La idea genial de Miguel Ángel fue colocar un solo orden apilastrado, gigantesco

El Capitolio es una de las siete colinas de Roma, centro neurálgico del poder civil y religioso durante la época Imperial. Desde su cúspide se contempla el Foro, en el lugar que hoy ocupa el ayuntamiento, anterior sede del palacio de los Senadores y del Tabularium. A lo largo de la Edad Media perdió su antiguo esplendor y el monte quedó como lugar para el pasto de las cabras. En 1534, el Papa Paulo III decide recuperar la magnificencia y carácter simbólico del lugar, encargando a Miguel Ángel el proyecto global para trazar allí una gran plaza. El artista concibe un espacio unitario, que incluye la remodelación de la fachada del palacio de los Senadores -que preside la plaza- con una doble escalera exterior, la construcción de dos palacios nuevos para los laterales -uno de ellos a costa de demoler el antiguo palacio de los Conservadores- y el trazado de un pavimento ovalado estrellado que alberga en su centro la antigua estatua ecuestre de Marco Aurelio.

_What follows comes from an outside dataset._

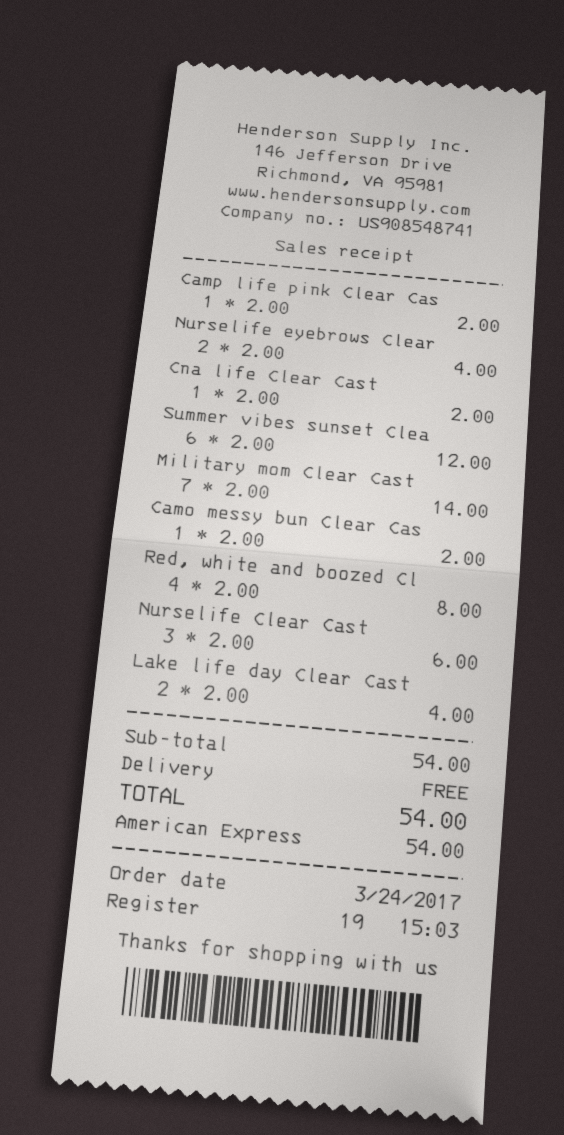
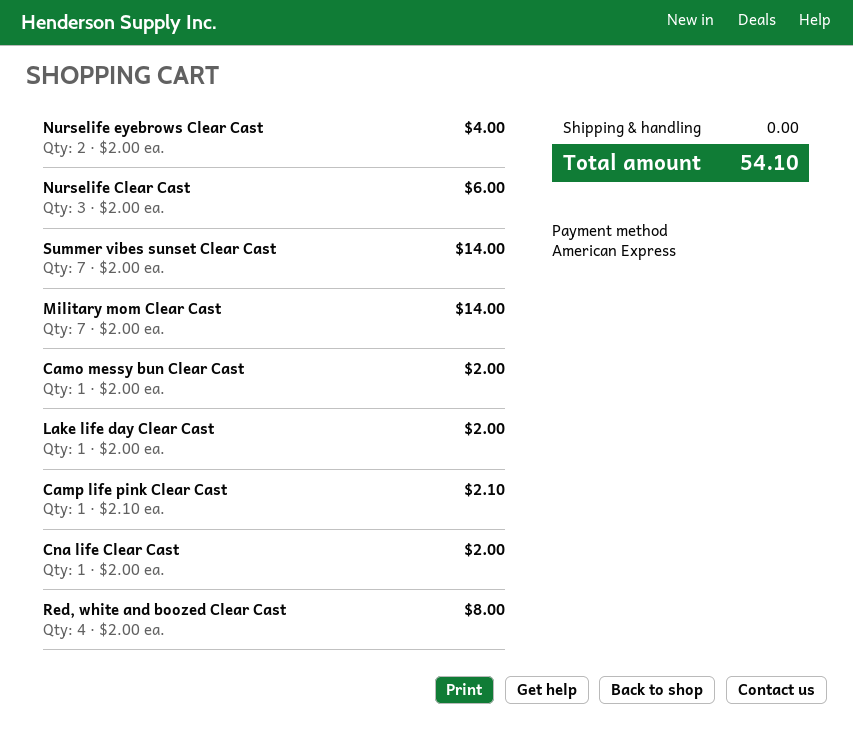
Camp life pink Clear Cas: 1 x 2.00 = 2.00 -> 1 x 2.10 = 2.10
Summer vibes sunset Clea: 6 x 2.00 = 12.00 -> 7 x 2.00 = 14.00
Lake life day Clear Cast: 2 x 2.00 = 4.00 -> 1 x 2.00 = 2.00
total: 54.00 -> 54.10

El conjunto es un hito de la historia de la arquitectura y urbanismo occidentales, por la genialidad de las soluciones y el efecto monumental y solemne que produce en el contemplador. Las obras empezaron de inmediato, con el traslado de la estatua ecuestre y la construcción de la escalera en el palacio de los Senadores, pero Miguel Ángel no pudo verlas terminadas, pues falleció en 1564 y la finalización del conjunto no se produjo hasta algo más de medio siglo después. La gran aportación de Buonarroti en este proyecto fue la creación del orden arquitectónico gigante para las tres fachadas edilicias que cierran la plaza trapezoidal, causante de la grandiosidad que emana el conjunto. Hasta ese momento, cuando un edificio tenía dos o más plantas, la arquitectura renacentista palaciega colocaba un orden para cada una de ellas, con sus entablamentos correspondientes. La idea genial de Miguel Ángel fue colocar un solo orden apilastrado, gigantesco, que abarca la altura total de las dos plantas de los edificios, generando en su coronación unos entablamentos y cornisas también colosales. En los palacios laterales crea un soportal en planta baja que viste con un orden pequeño, acentuándose así el contraste con el otro gigante. El efecto es imponente, deslumbrante y turbador, grandioso. Este alumbramiento devolvió al lugar su carácter simbólico asociado al poder y revolucionó el discurso clásico de la arquitectura, dejando una amplia estela posterior de variaciones e imitaciones.